§ Supplied data:
..........
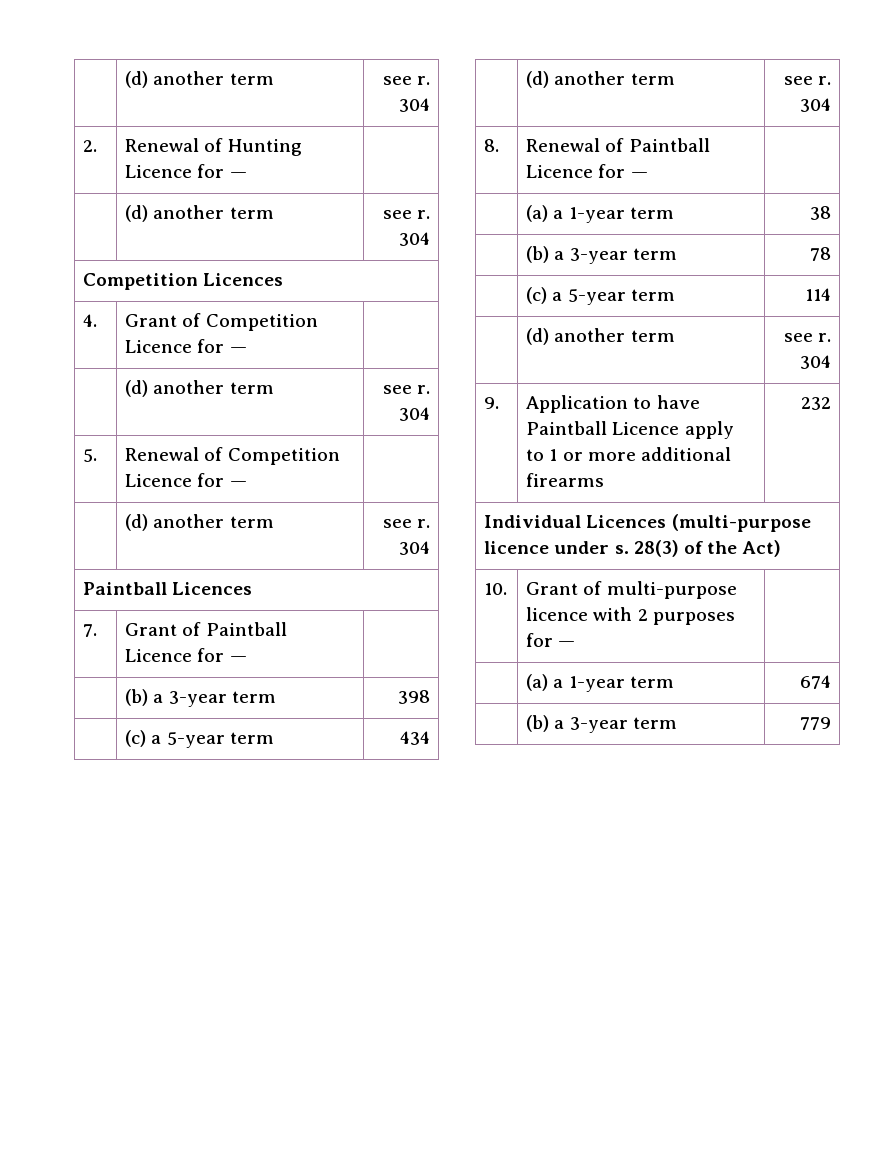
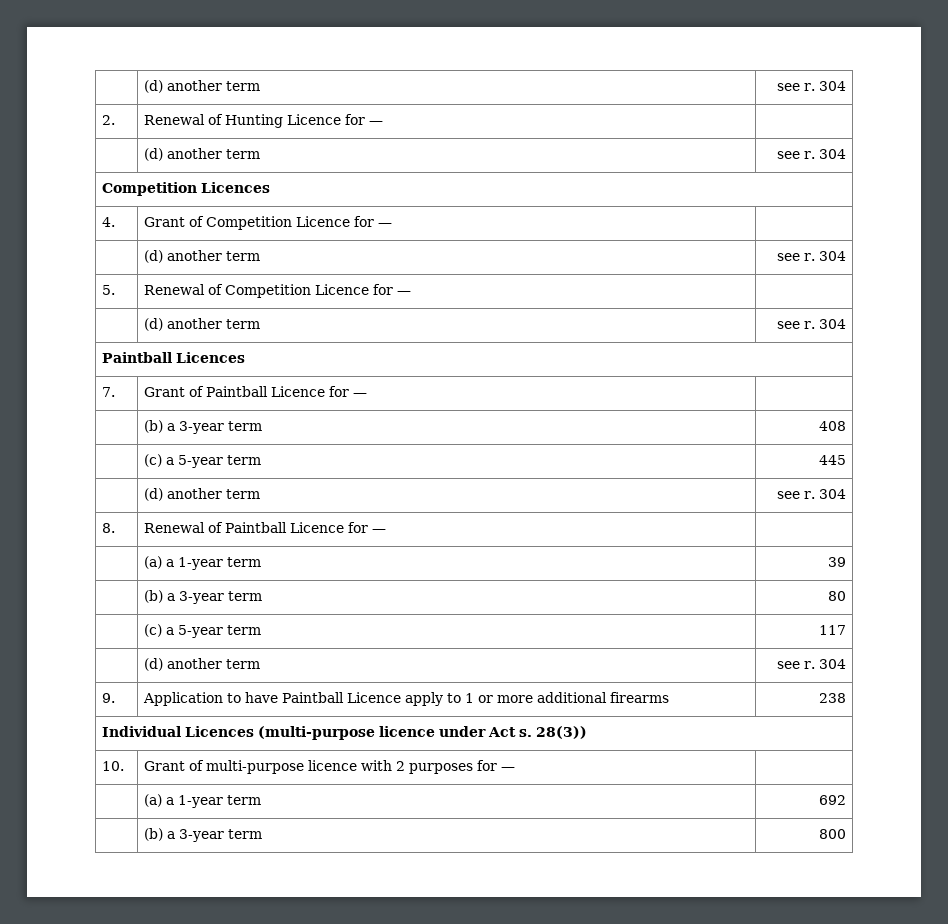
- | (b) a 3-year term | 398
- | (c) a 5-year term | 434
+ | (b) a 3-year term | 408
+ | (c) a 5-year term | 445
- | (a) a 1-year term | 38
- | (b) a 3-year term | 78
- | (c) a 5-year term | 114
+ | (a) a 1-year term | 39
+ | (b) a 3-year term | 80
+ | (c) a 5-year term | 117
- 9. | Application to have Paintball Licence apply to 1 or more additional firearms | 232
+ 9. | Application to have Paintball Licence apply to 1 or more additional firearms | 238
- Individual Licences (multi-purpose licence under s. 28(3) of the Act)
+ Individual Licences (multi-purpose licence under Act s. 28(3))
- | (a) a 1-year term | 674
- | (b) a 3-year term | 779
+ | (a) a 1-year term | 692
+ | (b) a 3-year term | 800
..........
§ What to work on: List all lines from the entries that include the word "more".

§ Exercise output:
- 9. | Application to have Paintball Licence apply to 1 or more additional firearms | 232
+ 9. | Application to have Paintball Licence apply to 1 or more additional firearms | 238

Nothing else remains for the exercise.